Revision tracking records
- Opening Delimiter -
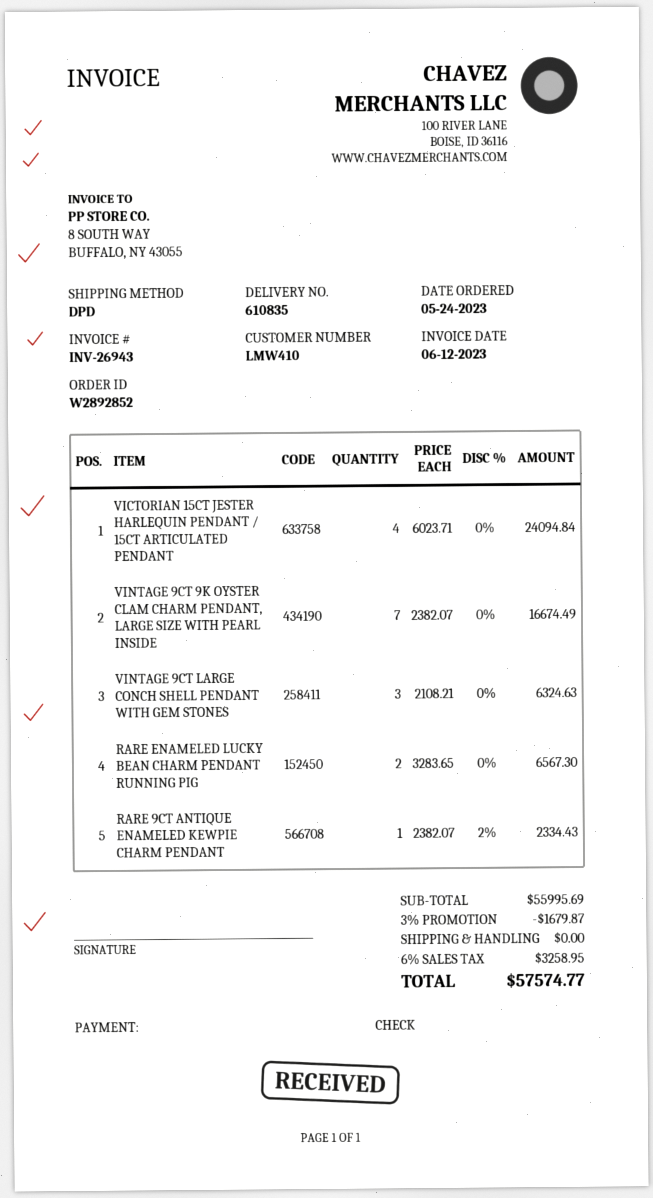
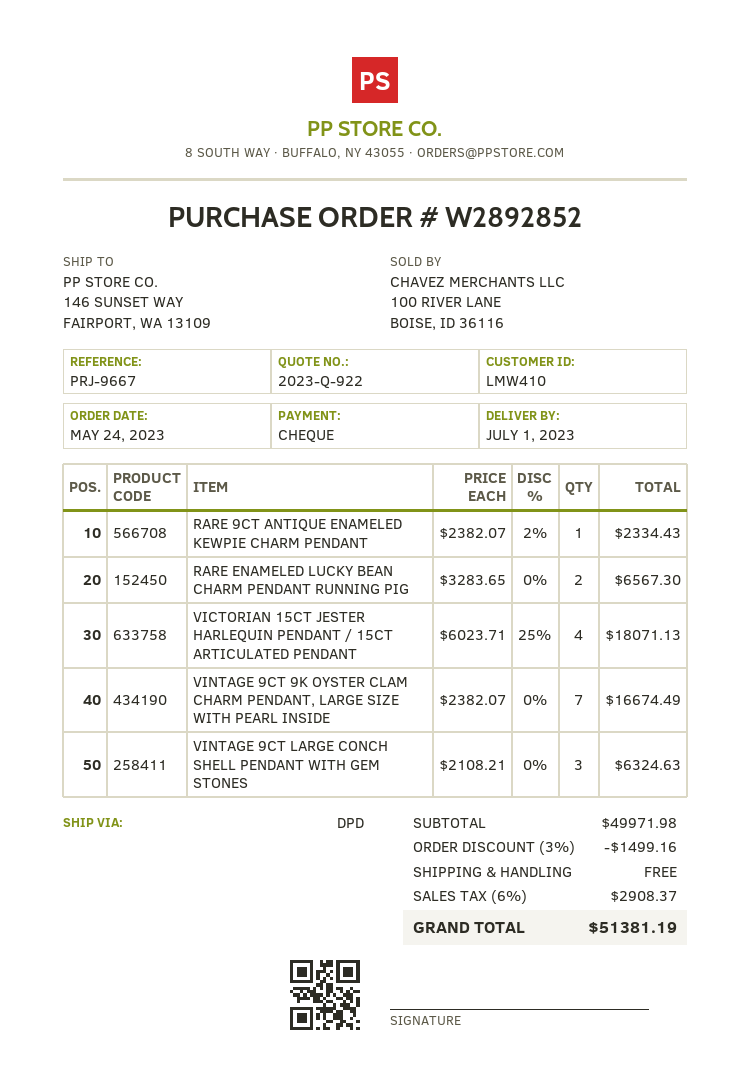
VICTORIAN 15CT JESTER HARLEQUIN PENDANT / 15CT ARTICULATED PENDANT: 4 x 6023.71 = 24094.84 -> 4 x 6023.71 - 25% = 18071.13
subtotal: 55995.69 -> 49971.98
discount: 3% = 1679.87 -> 3% = 1499.16
tax: 6% = 3258.95 -> 6% = 2908.37
total: 57574.77 -> 51381.19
- Closing Delimiter -
BRIEF
Write out every record above exactly as it stands, but leave out the pictures.

PROBLEM SOLUTION
VICTORIAN 15CT JESTER HARLEQUIN PENDANT / 15CT ARTICULATED PENDANT: 4 x 6023.71 = 24094.84 -> 4 x 6023.71 - 25% = 18071.13
subtotal: 55995.69 -> 49971.98
discount: 3% = 1679.87 -> 3% = 1499.16
tax: 6% = 3258.95 -> 6% = 2908.37
total: 57574.77 -> 51381.19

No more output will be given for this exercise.